## ASSIGNED TASK
Only lines that contain the string "flexible" should be returned from the material below.

## EXERCISE INPUT
·····
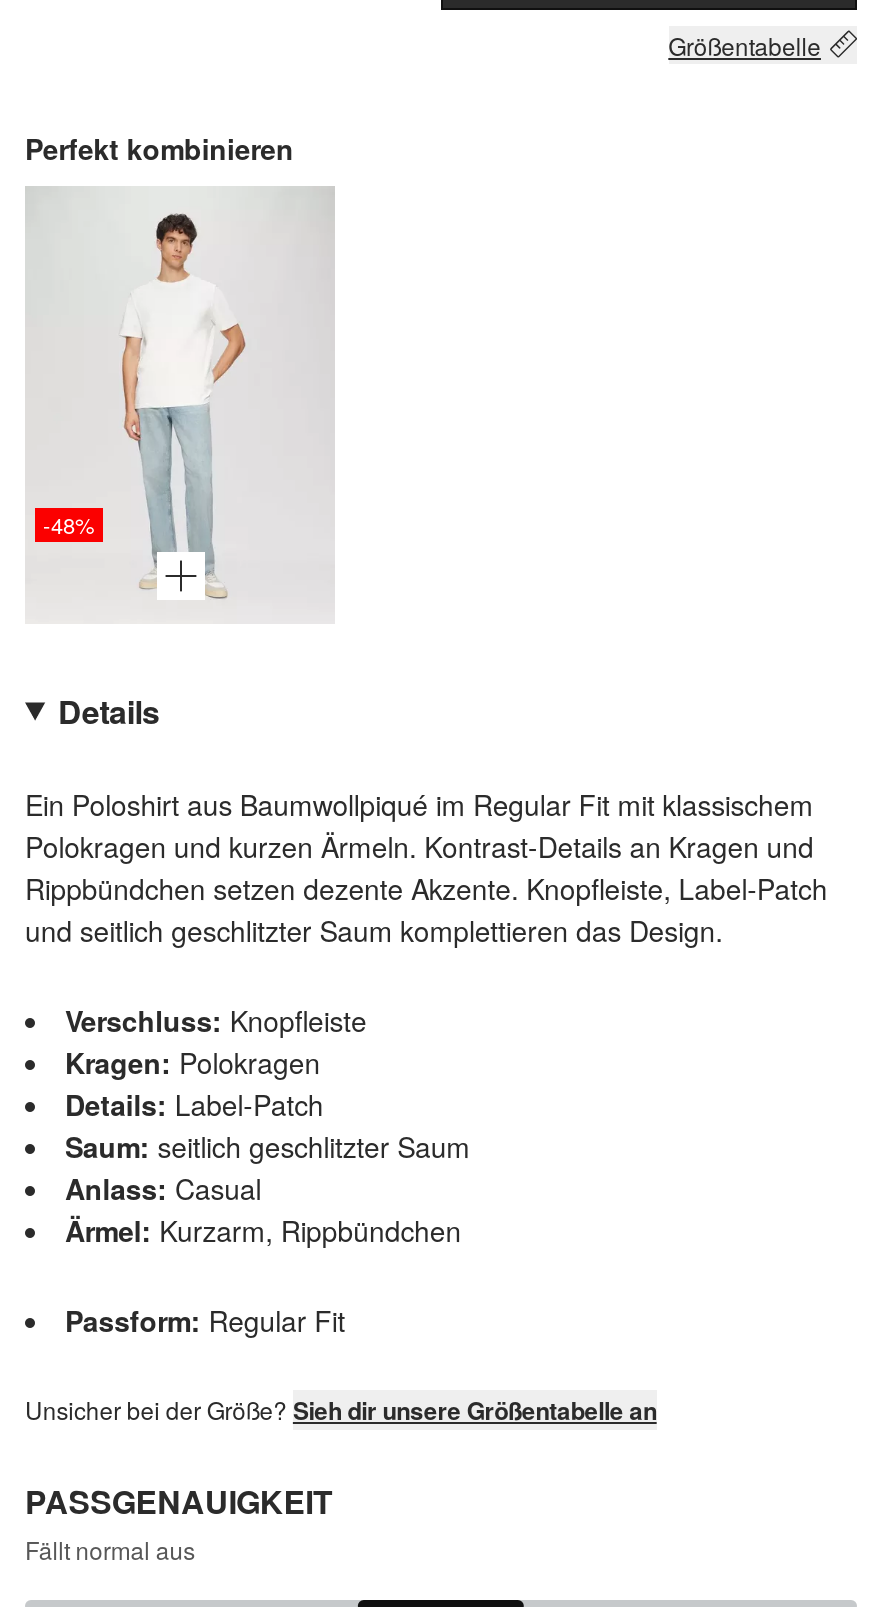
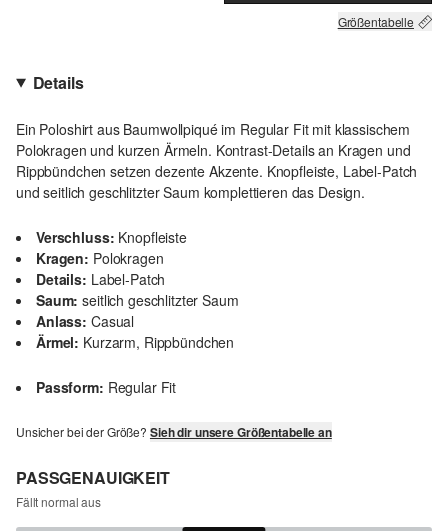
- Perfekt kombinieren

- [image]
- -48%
·····
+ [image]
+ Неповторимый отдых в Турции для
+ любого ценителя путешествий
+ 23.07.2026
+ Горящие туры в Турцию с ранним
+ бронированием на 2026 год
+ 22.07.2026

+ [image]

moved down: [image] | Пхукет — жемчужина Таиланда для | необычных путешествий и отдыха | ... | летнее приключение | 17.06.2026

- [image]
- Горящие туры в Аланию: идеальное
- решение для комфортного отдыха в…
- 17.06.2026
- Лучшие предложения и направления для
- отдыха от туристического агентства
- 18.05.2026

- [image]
·····
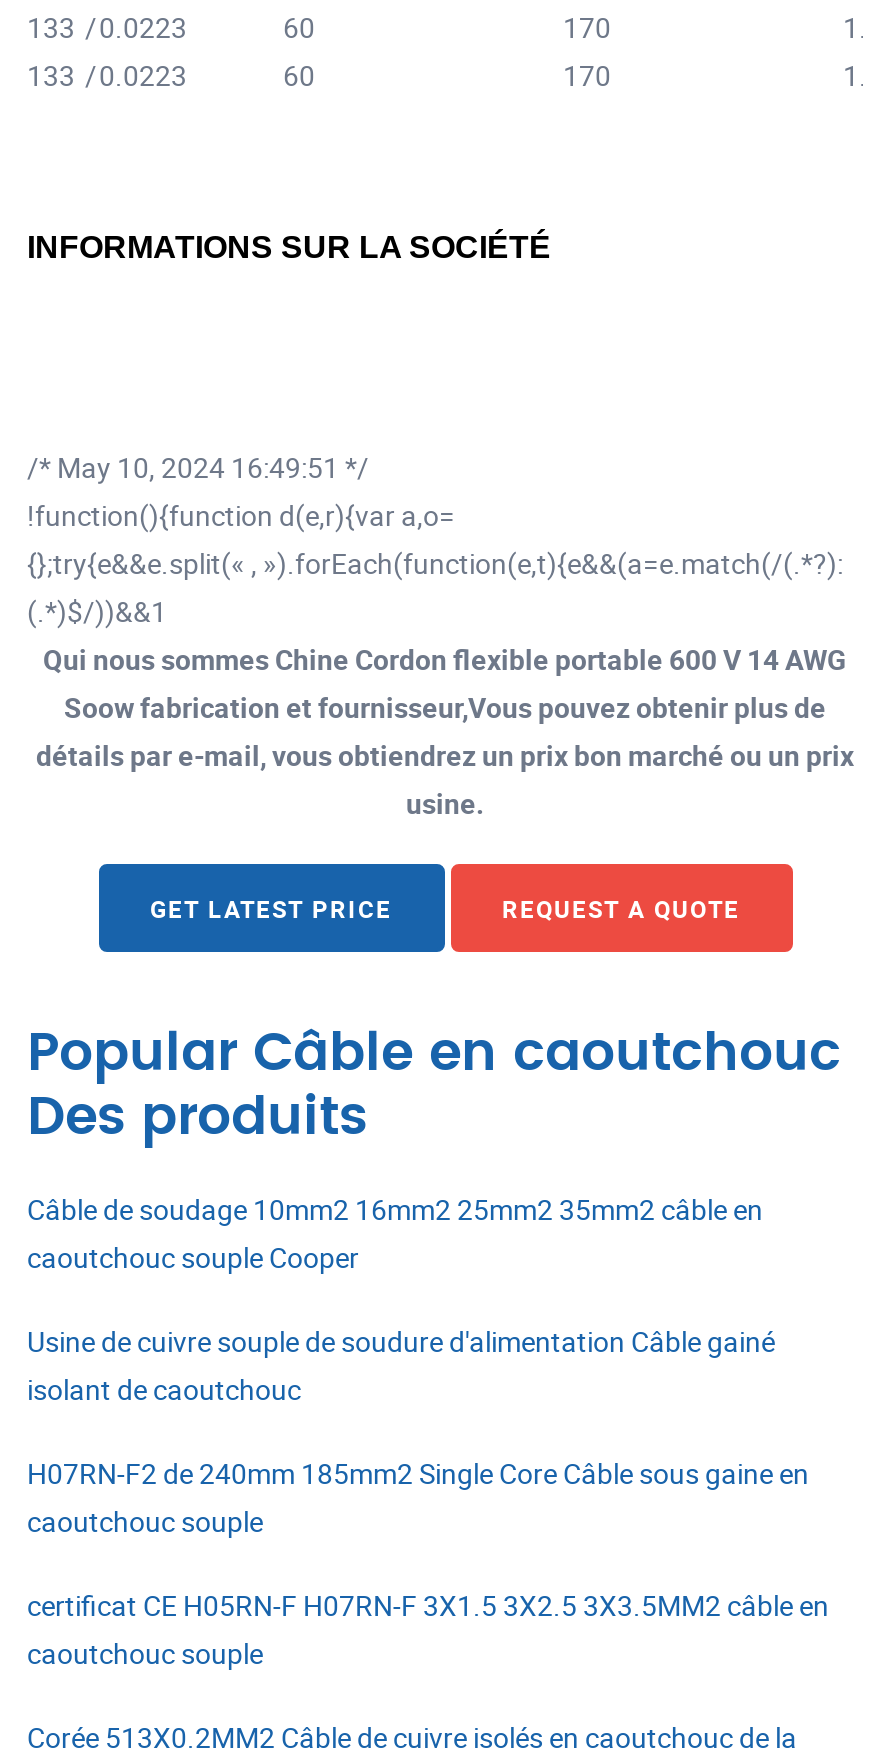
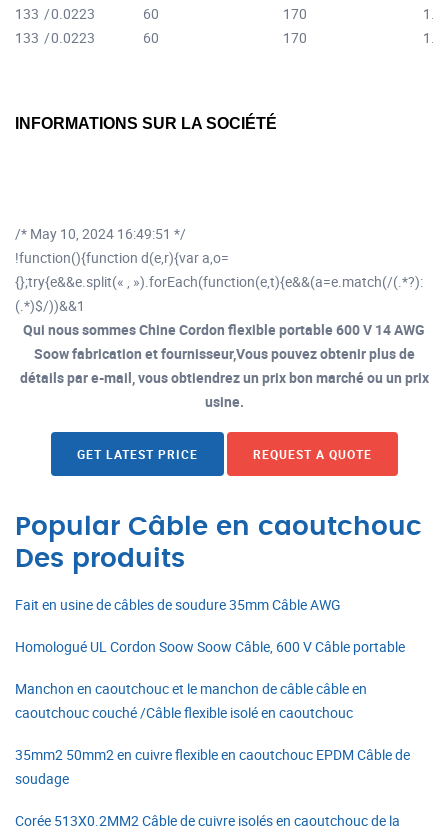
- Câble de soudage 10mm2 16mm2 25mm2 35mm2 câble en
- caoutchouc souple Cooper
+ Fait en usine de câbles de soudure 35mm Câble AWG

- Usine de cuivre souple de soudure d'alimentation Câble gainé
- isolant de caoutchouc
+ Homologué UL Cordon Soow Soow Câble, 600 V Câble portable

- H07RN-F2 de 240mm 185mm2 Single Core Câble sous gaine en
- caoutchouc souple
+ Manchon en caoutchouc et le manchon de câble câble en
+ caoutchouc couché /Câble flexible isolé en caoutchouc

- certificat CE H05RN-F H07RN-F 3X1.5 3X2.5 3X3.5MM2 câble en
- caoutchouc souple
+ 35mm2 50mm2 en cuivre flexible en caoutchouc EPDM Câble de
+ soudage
·····
## RESPONSE AREA
+ caoutchouc couché /Câble flexible isolé en caoutchouc
+ 35mm2 50mm2 en cuivre flexible en caoutchouc EPDM Câble de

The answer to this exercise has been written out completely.